■ Listed entries
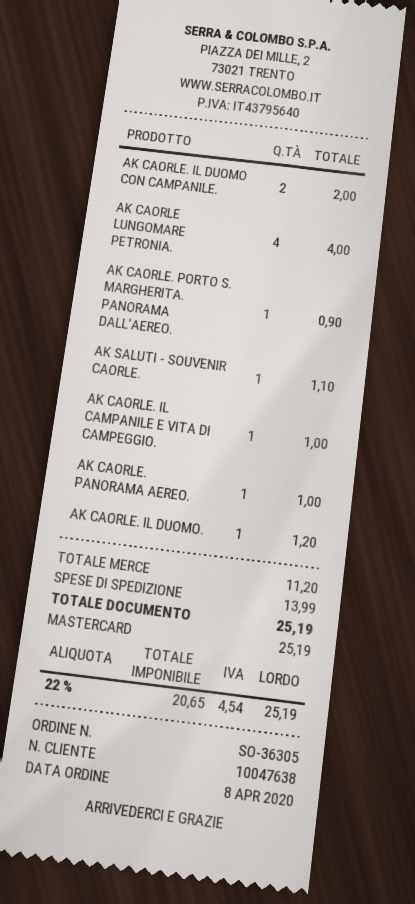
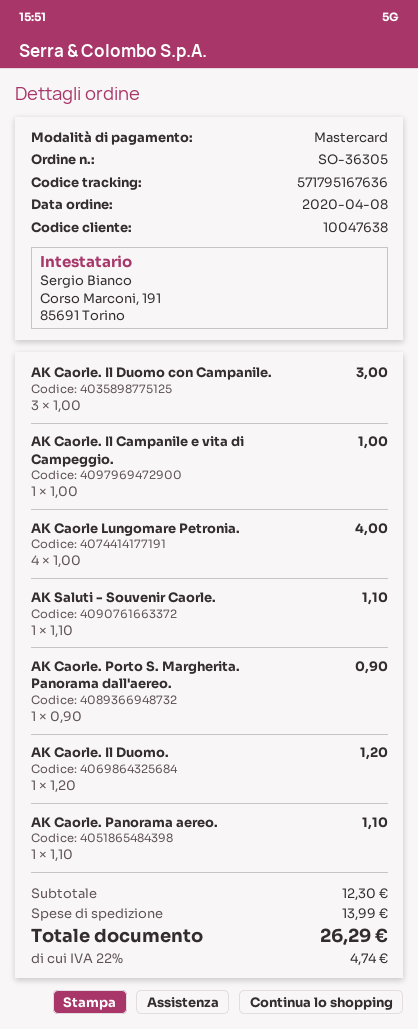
AK CAORLE. IL DUOMO CON CAMPANILE.: 2 for 2.00 -> 3 for 3.00
AK CAORLE. PANORAMA AEREO.: 1 for 1.00 -> 1 for 1.10
subtotal: 11.20 -> 12.30
tax: 22% = 4.54 -> 22% = 4.74
total: 25.19 -> 26.29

■ Task item
All lines from the one that contains "AK CAORLE. PANORAMA" to the last line above must be given again exactly, with both included and nothing added.

■ Result of this exercise
AK CAORLE. PANORAMA AEREO.: 1 for 1.00 -> 1 for 1.10
subtotal: 11.20 -> 12.30
tax: 22% = 4.54 -> 22% = 4.74
total: 25.19 -> 26.29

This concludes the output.